=== Description of the task ===
Among the records below, find the lines with the word "filename" and copy them.

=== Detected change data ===
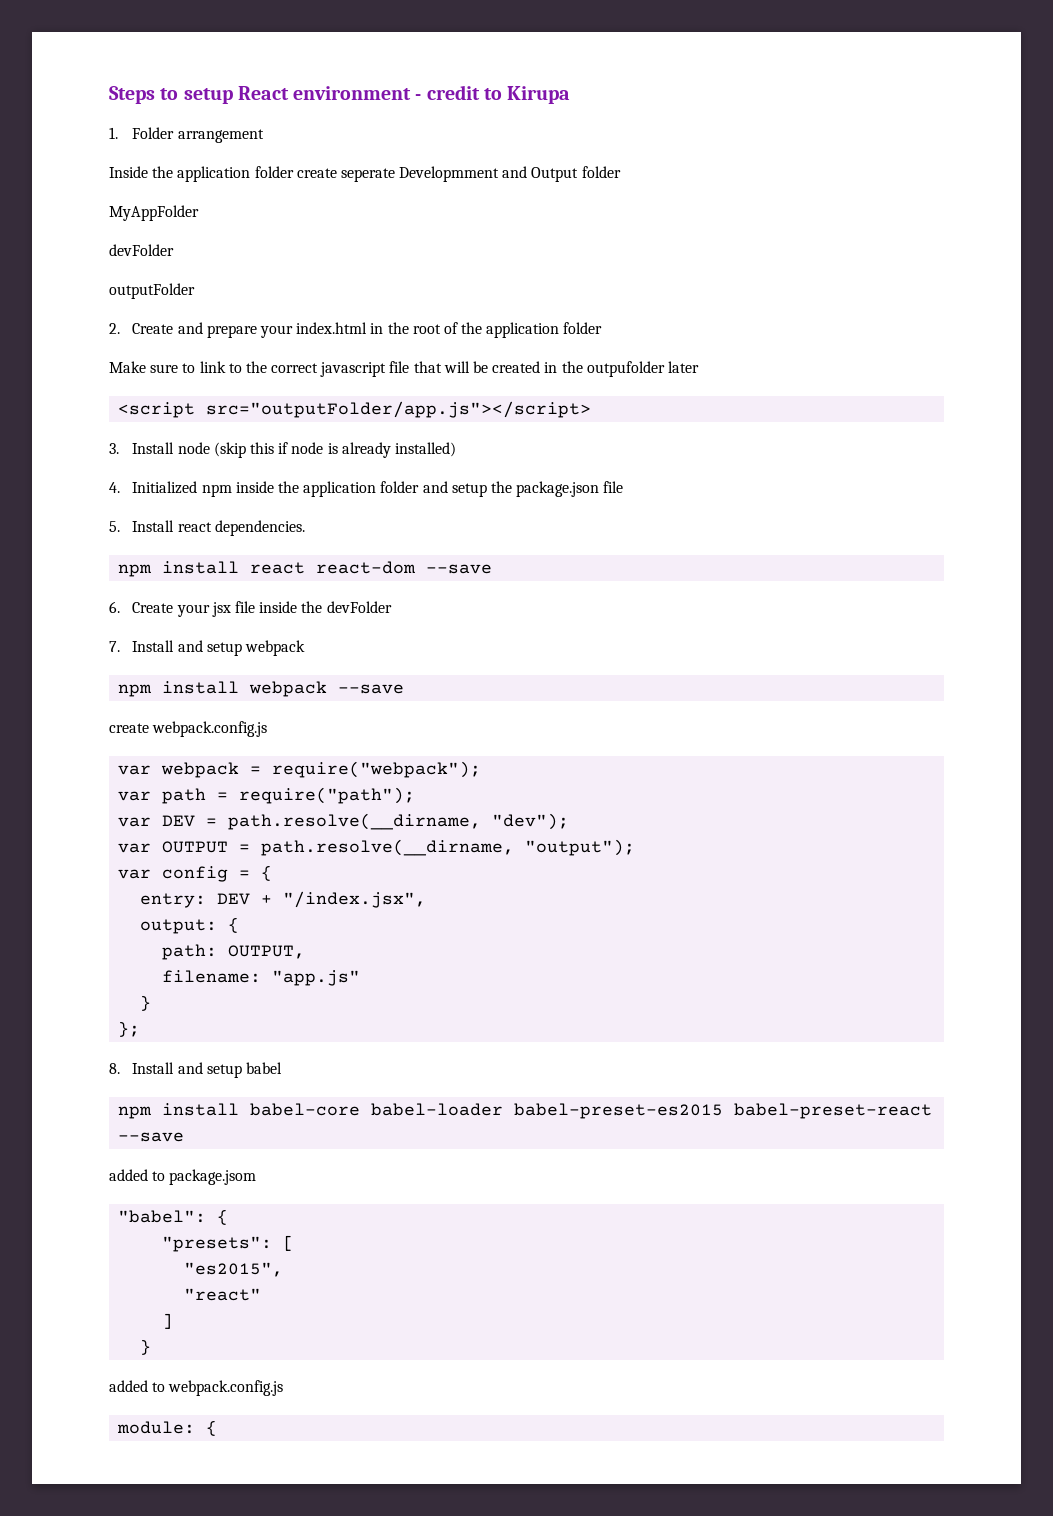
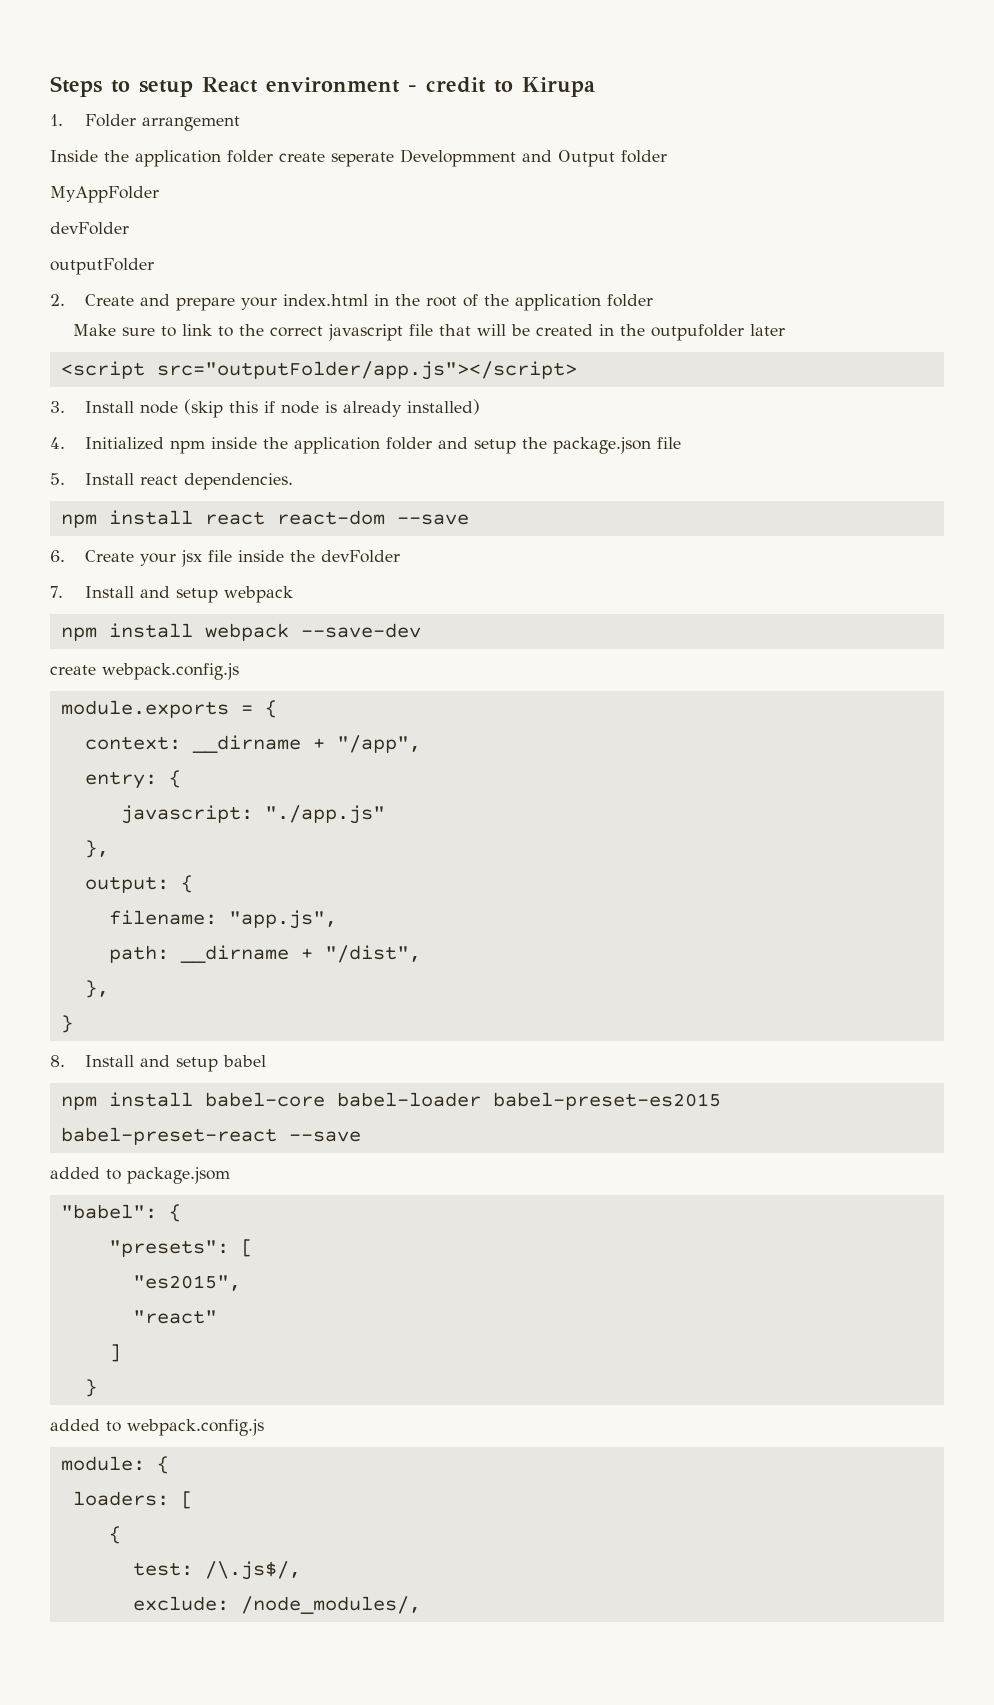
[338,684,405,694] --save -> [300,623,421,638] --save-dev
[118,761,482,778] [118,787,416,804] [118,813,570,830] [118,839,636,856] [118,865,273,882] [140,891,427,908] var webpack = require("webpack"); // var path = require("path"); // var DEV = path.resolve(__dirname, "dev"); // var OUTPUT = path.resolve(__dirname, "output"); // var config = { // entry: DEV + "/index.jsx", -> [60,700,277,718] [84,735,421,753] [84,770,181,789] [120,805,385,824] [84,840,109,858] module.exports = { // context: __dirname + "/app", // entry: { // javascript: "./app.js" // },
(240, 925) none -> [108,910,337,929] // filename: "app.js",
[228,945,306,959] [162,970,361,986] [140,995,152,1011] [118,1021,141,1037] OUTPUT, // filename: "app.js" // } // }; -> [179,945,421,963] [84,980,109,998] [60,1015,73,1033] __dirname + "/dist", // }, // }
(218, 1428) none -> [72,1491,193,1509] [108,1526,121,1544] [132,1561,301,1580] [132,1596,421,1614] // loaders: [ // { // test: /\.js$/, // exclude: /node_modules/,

=== Solution to the exercise ===
(240, 925) none -> [108,910,337,929] // filename: "app.js",
[228,945,306,959] [162,970,361,986] [140,995,152,1011] [118,1021,141,1037] OUTPUT, // filename: "app.js" // } // }; -> [179,945,421,963] [84,980,109,998] [60,1015,73,1033] __dirname + "/dist", // }, // }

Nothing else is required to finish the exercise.